### EXERCISE DESCRIPTION
Lines with the word "GLASS" in them are the ones to copy from the records.

Content revision data:

== Segment start ==

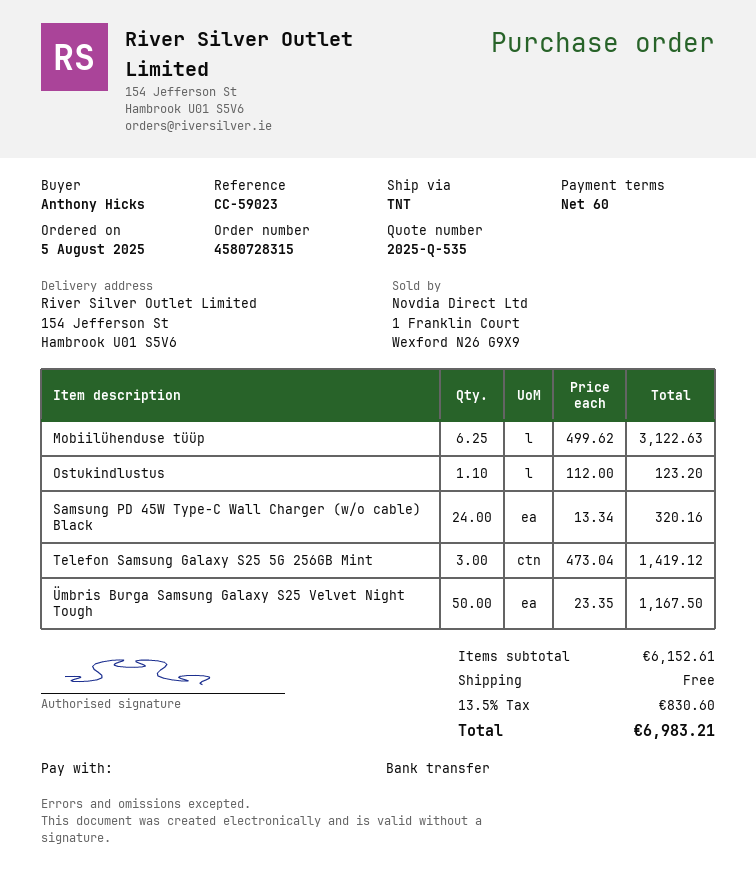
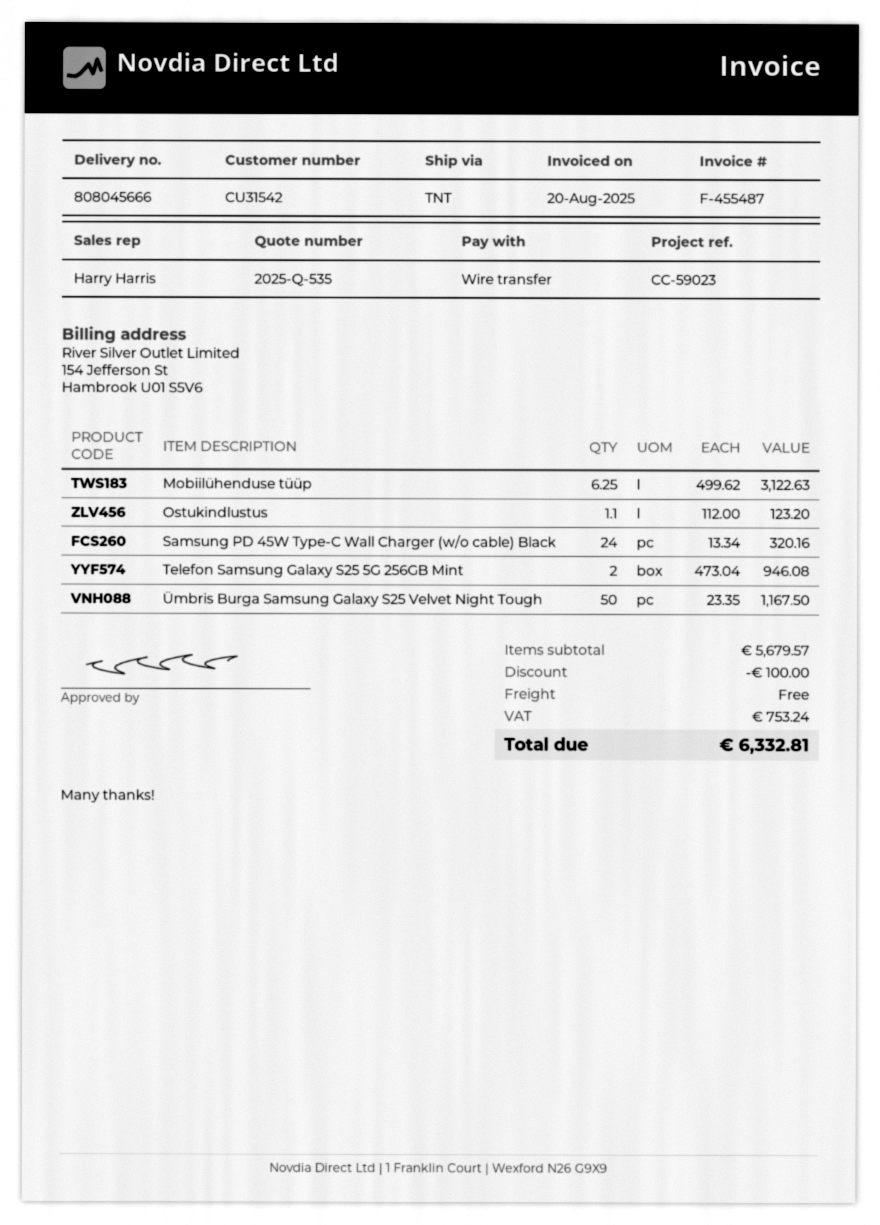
Telefon Samsung Galaxy S25 5G 256GB Mint: 3 x 473.04 = 1419.12 -> 2 x 473.04 = 946.08
subtotal: 6152.61 -> 5679.57
discount: none -> 100.00
tax: 830.60 -> 753.24
total: 6983.21 -> 6332.81

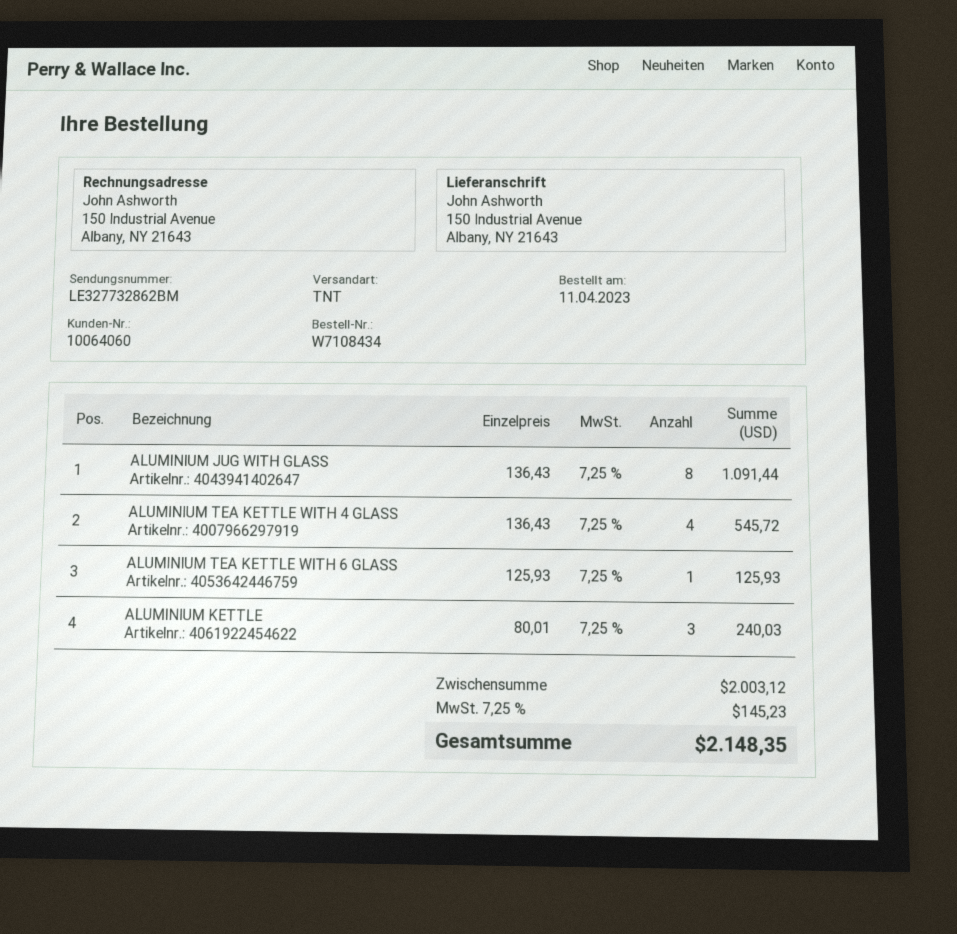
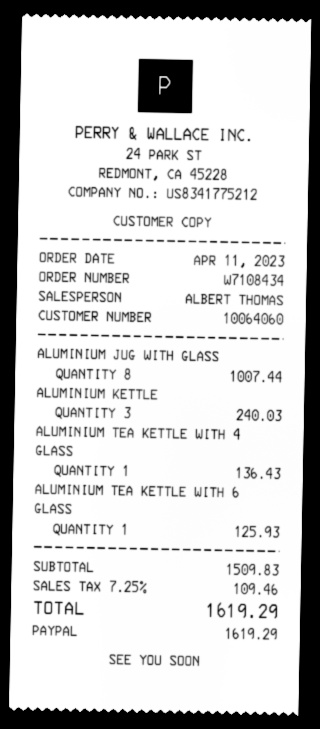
ALUMINIUM JUG WITH GLASS: 8 for 1091.44 -> 8 for 1007.44
ALUMINIUM TEA KETTLE WITH 4 GLASS: 4 for 545.72 -> 1 for 136.43
subtotal: 2003.12 -> 1509.83
tax: 7.25% = 145.23 -> 7.25% = 109.46
total: 2148.35 -> 1619.29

== Segment end ==

### ANSWER FOR THIS EXERCISE
ALUMINIUM JUG WITH GLASS: 8 for 1091.44 -> 8 for 1007.44
ALUMINIUM TEA KETTLE WITH 4 GLASS: 4 for 545.72 -> 1 for 136.43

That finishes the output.